11 Visualize data in ggplot2

How to produce publication-ready plots

Authors

Andrew Silhavy

Shane McCarty, PhD

Published

10.21.2025

Abstract

This chapter teaches researchers to create publication-ready data visualizations using ggplot2’s “grammar of graphics” approach. Through color-coded, step-by-step tutorials, researchers learn to build scatterplots for relationship research and bar plots for comparative research by systematically adding layers: data, mapping, geometries, statistics, facets, and themes. Using real insurance data, the chapter demonstrates how to visualize relationships between variables, incorporate grouping through color and faceting, customize plot appearance, adjust axis scales, and export figures with ggsave(). Researchers learn to connect research questions and data types (nominal, ordinal, continuous) to appropriate visualization choices.

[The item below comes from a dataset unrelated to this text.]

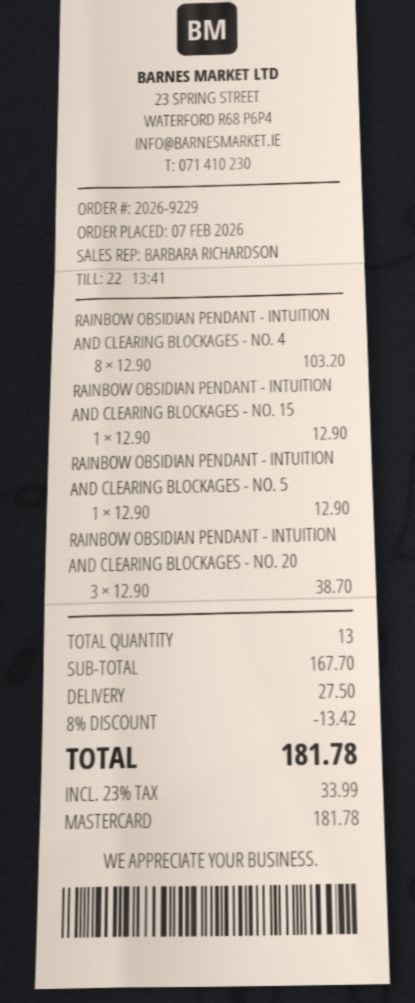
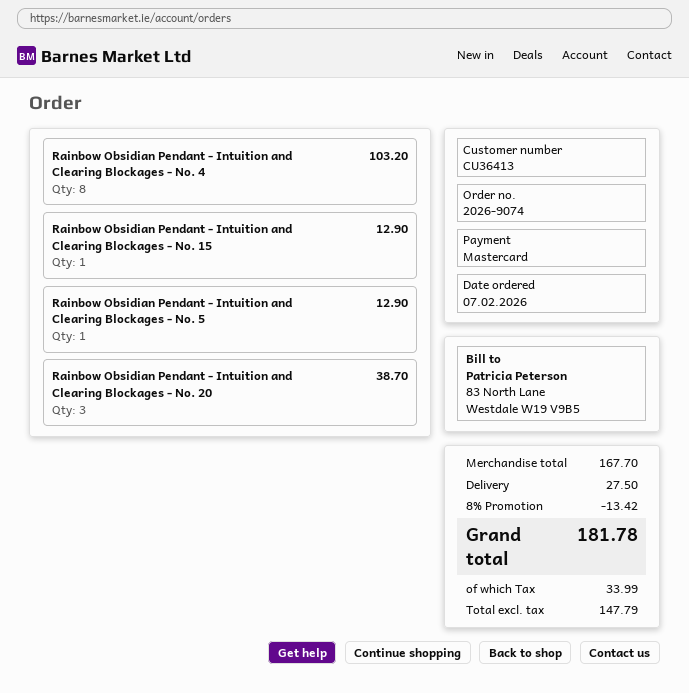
order number: 2026-9229 -> 2026-9074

By the end, researchers will create professional-quality figures for their public health research by building plots layer by layer and selecting visualizations that match their analytical goals.

Keywords

ggplot2, data visualization, grammar of graphics, R, exploratory data analysis

📖 ggplot2 resources

Required

Your R&D Report and R&D Team Manuscript should include ggsave( ) information so you can export your plots quickly and add them to the poster.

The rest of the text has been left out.